Lindsay [Dixon Pryor] was born in Moonta, South Australia. After attending the University of Adelaide, he graduated from the Australian Forestry School in 1935 with the Schlich Medal.

His first job was with Neil Cromer, whom he already knew from University days. Both had been sent by E.H.F. Swain, newly appointed Commissioner for Forests in NSW, to Queensland to gather information about hoop pine plantations. Lindsay took the opportunity at weekends to collaborate with Neil to write what was probably his first paper, and which was later published in 1942. He soon became Assistant Forester in the ACT, completing a study of the vegetation in the ACT for an MSc from Adelaide in 1939; this provided the basis for accounts in the handbook for the 1955 ANZAAS Conference, Canberra, a Nation’s Capital.

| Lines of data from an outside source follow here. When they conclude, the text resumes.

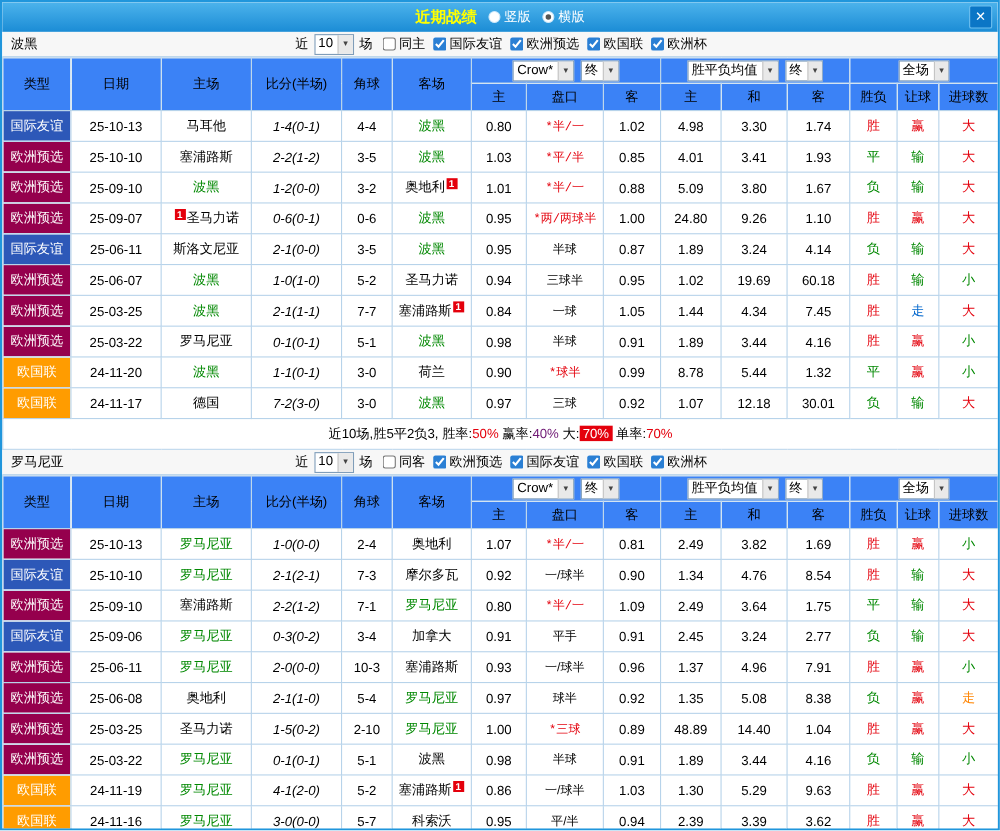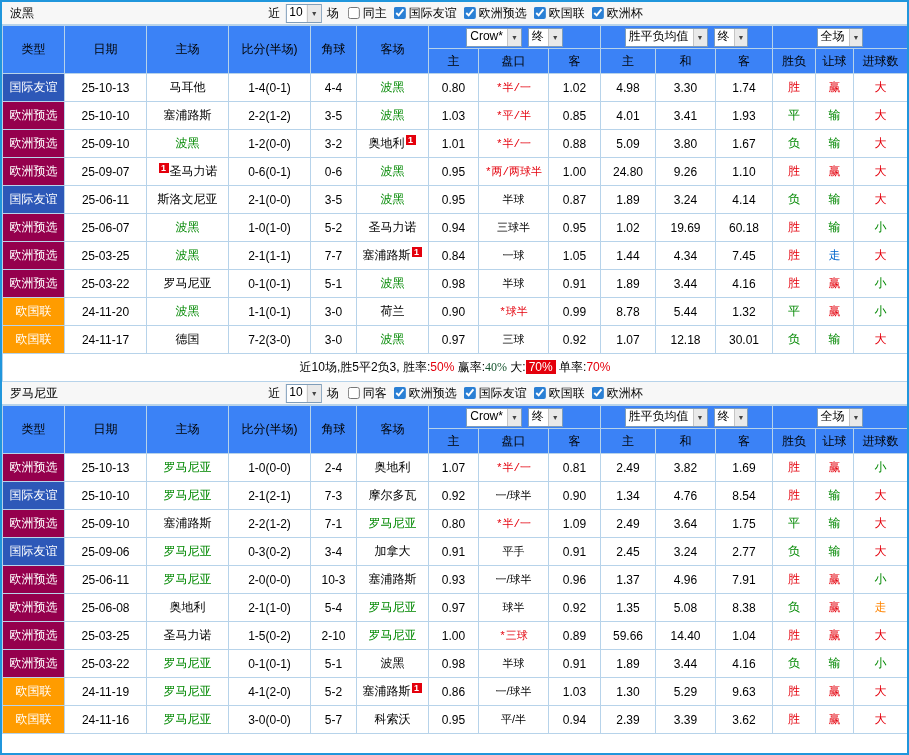--- a/index.html
+++ b/index.html
@@ -21,34 +21,46 @@
   .chk{display:inline-flex;align-items:center;margin-left:7px;gap:3px;cursor:pointer;}
   .chk input{width:12px;height:12px;margin:0;accent-color:#2a7fd4;}
   table.grid{border-collapse:collapse;table-layout:fixed;width:905px;font-size:12px;}
   .grid th,.grid td{border:1px solid #b7d3ea;text-align:center;overflow:hidden;white-space:nowrap;padding:0;}
   .grid thead th{background:#3b82f6;font-weight:normal;color:#000;}
   .filter-row th{height:22px;}
   .sub-row th{height:24px;}
   .grid tbody td{height:27px;background:#fff;color:#000;}
   .type-cell{padding:0;}
   .badge{width:100%;height:27px;display:flex;align-items:center;justify-content:center;color:#fff;font-size:12px;}
-  .score{color:#e4000c;}
+  .score{color:#e4000c;font-style:italic;}
   .t-hl{color:#008800;}
   .t-n{color:#000;}
   .redcard{display:inline-block;background:#e4000c;color:#fff;font-size:9px;width:10px;height:10px;line-height:10px;vertical-align:4px;margin:0 1px;font-weight:bold;}
   .hcap{font-size:11px;}
   .hcap.red{color:#e4000c;font-family:Liberation Mono, monospace;}
   .res{font-weight:normal;}
   .summary-row td{height:21px;font-size:12px;background:#fff;}
   .hl-box{padding:0 3px;}
 </style>
 </head>
 <body>
 
 <div class="win">
+  <div class="titlebar">
+    <span class="title">近期战绩</span>
+    <label class="radio">
+      <span class="rdot"></span>
+      <span>竖版</span>
+    </label>
+    <label class="radio sel">
+      <span class="rdot"></span>
+      <span>横版</span>
+    </label>
+    <div class="close">✕</div>
+  </div>
   <div id="sections">
       <div class="sec-header">
         <span class="team-name">波黑</span>
         <span class="sec-controls">
           <span class="lbl">近</span>
           <span class="dd">
             <span class="dd-t">10</span>
             <span class="dd-a">▼</span>
           </span>
           <span class="lbl">场</span>
@@ -316,21 +328,21 @@
             <td class="hcap">三球</td>
             <td class="num">0.92</td>
             <td class="num">1.07</td>
             <td class="num">12.18</td>
             <td class="num">30.01</td>
             <td class="res" style="color: rgb(0, 136, 0);">负</td>
             <td class="res" style="color: rgb(0, 136, 0);">输</td>
             <td class="res" style="color: rgb(228, 0, 12);">大</td>
           </tr>
           <tr class="summary-row">
-            <td colspan="15"><span>近10场,胜5平2负3, 胜率:</span><span style="color: rgb(228, 0, 12);">50%</span><span> 赢率:</span><span style="color: #14532d; font-family: Liberation Serif, serif;">40%</span><span> 大:</span><span class="hl-box" style="color: rgb(255, 255, 255); background: rgb(228, 0, 12);">70%</span><span> 单率:</span><span style="color: rgb(228, 0, 12);">70%</span></td>
+            <td colspan="15"><span>近10场,胜5平2负3, 胜率:</span><span style="color: rgb(228, 0, 12);">50%</span><span> 赢率:</span><span style="color: #701a75;">40%</span><span> 大:</span><span class="hl-box" style="color: rgb(255, 255, 255); background: rgb(228, 0, 12);">70%</span><span> 单率:</span><span style="color: rgb(228, 0, 12);">70%</span></td>
           </tr>
         </tbody>
       </table>
       <div class="sec-header">
         <span class="team-name">罗马尼亚</span>
         <span class="sec-controls">
           <span class="lbl">近</span>
           <span class="dd">
             <span class="dd-t">10</span>
             <span class="dd-a">▼</span>
@@ -535,21 +547,21 @@
               <div class="badge" style="background: rgb(149, 0, 77);">欧洲预选</div>
             </td>
             <td class="date">25-03-25</td>
             <td><span class="t-n">圣马力诺</span></td>
             <td class="score">1-5(0-2)</td>
             <td class="corner">2-10</td>
             <td><span class="t-hl">罗马尼亚</span></td>
             <td class="num">1.00</td>
             <td class="hcap red">*三球</td>
             <td class="num">0.89</td>
-            <td class="num">59.66</td>
+            <td class="num">48.89</td>
             <td class="num">14.40</td>
             <td class="num">1.04</td>
             <td class="res" style="color: rgb(228, 0, 12);">胜</td>
             <td class="res" style="color: rgb(228, 0, 12);">赢</td>
             <td class="res" style="color: rgb(228, 0, 12);">大</td>
           </tr>
           <tr class="mrow">
             <td class="type-cell">
               <div class="badge" style="background: rgb(149, 0, 77);">欧洲预选</div>
             </td>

He managed the ACT forests for several years in the early 1940s before becoming Director of Parks and Gardens in Canberra in 1944. Until appointed to Canberra University College as Professor of Botany in 1958, he fulfilled this role vigorously, building on Weston’s early work by expanding the range of trees and shrubs grown in the city. He landscaped the ANU, added much to the rest of central Canberra and fostered the establishment and development of the Australian National Botanic Gardens. In Westbourne Woods he planned and supervised the second major phase of planting, especially of eucalypts, in 1950–54 following clearing in 1949 of fairways among Weston’s original plantings.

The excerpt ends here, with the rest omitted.